Каждый день своего «подобия жизни», по меткому выражению Малларме, Лиль-Адан не упускал ни одной возможности бросить заурядному здравомыслию перчатку в лицо. Наверное, именно подобные устремления и побудили его в свое время объявить себя претендентом на греческий трон или обвенчаться in extremis[18] со своей неграмотной служанкой. «В душе Вилье, — говорил о нем Гюисманс, — всегда находилось место черной шутке и беспощадной насмешке; однако напоминало это скорее не ошеломительные розыгрыши Эдгара По, а ту мрачную и хохочущую издевку, в которой неистовствовал гений Свифта».

УБИЙЦА ЛЕБЕДЕЙ

Перерыв изрядное количество трудов по естественной истории, наш славный знакомец, доктор Трибула Бономе выведал в конце концов, что «особенно красиво лебеди поют перед смертью». И в самом деле (как признался он нам совсем недавно), одно лишь воспоминание об этой песне, с того самого момента, как он ее услыхал, могло служить ему поддержкой и опорой во всех треволнениях жизненного пути, а вся остальная музыка казалась невообразимой какофонией и отзывалась зубною болью почище любого Вагнера.
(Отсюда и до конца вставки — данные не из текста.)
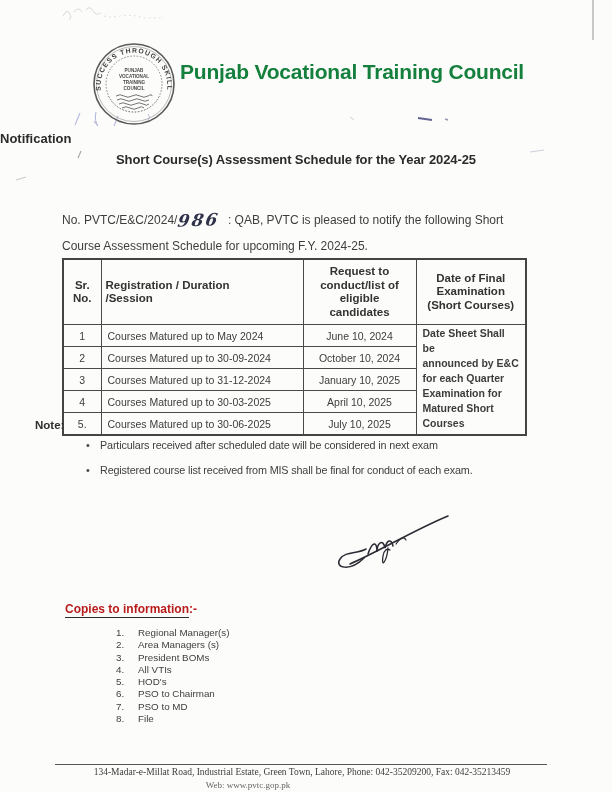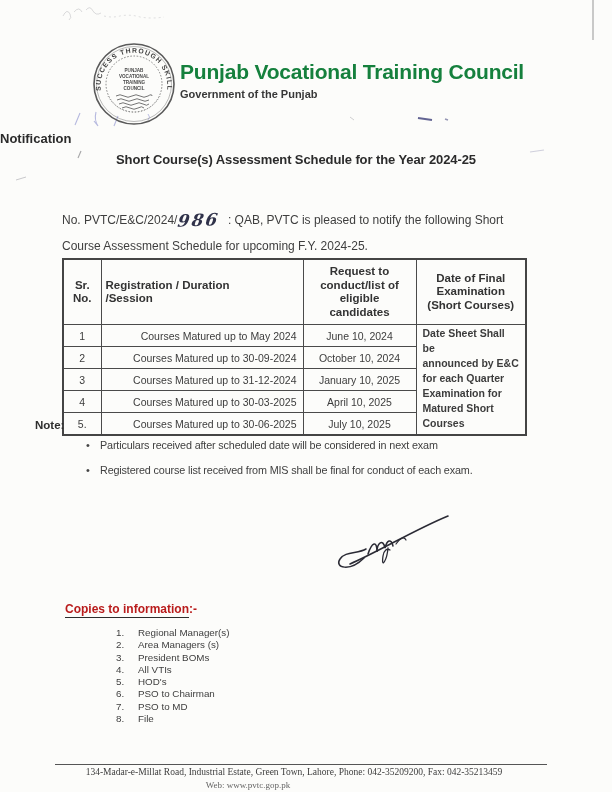"Government of the Punjab" div.org-sub { html: <div>Government of the Punjab</div> -> none }
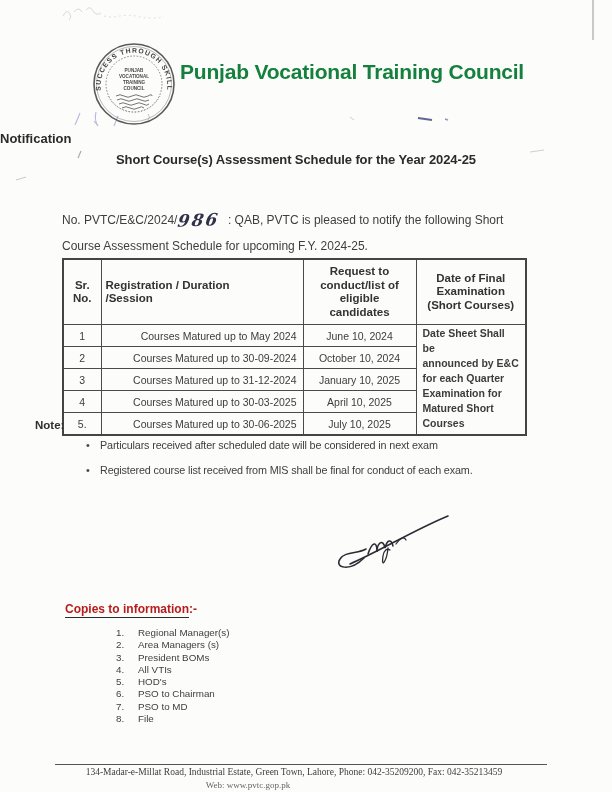"Courses Matured up to May" .cell-left { text-align: right -> left }
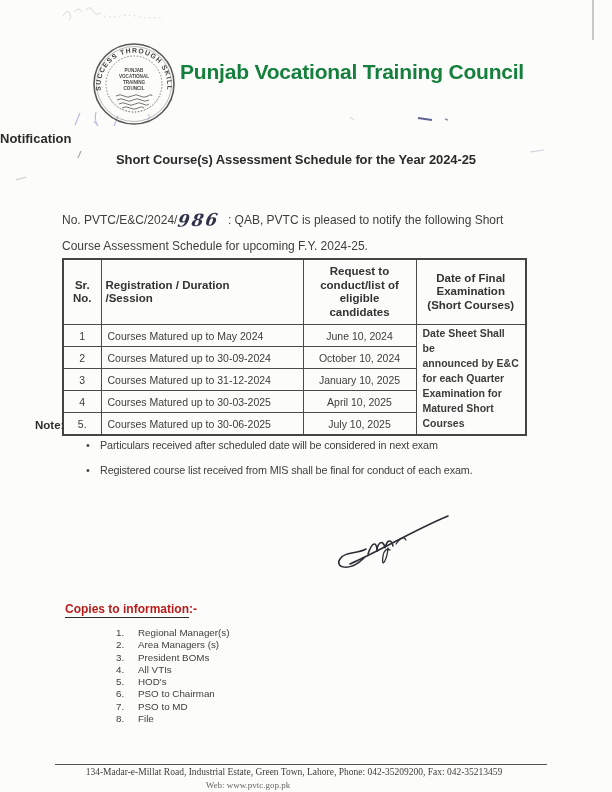"134-Madar-e-Millat Road, Industrial" .footer-address { padding-left: none -> 8px }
Каким же образом смог он испытать это наслаждение, достойное самых избранных ценителей? Извольте:

Неподалеку от стен того старинного города, где ему случилось тогда обитать, под сенью дерев дряхлого и заброшенного парка наш проворный старикашка обнаружил однажды такой же древний и даже освященный преданиями пруд, поверхность которого украшало около дюжины этих величественных птиц, — после чего внимательно изучил окрестности пруда и прикинул на глаз его размеры, в особенности же обратил внимание на черного лебедя, вожака, обыкновенно присматривавшего за стаей, а тогда нежившегося в залитой солнцем полудреме.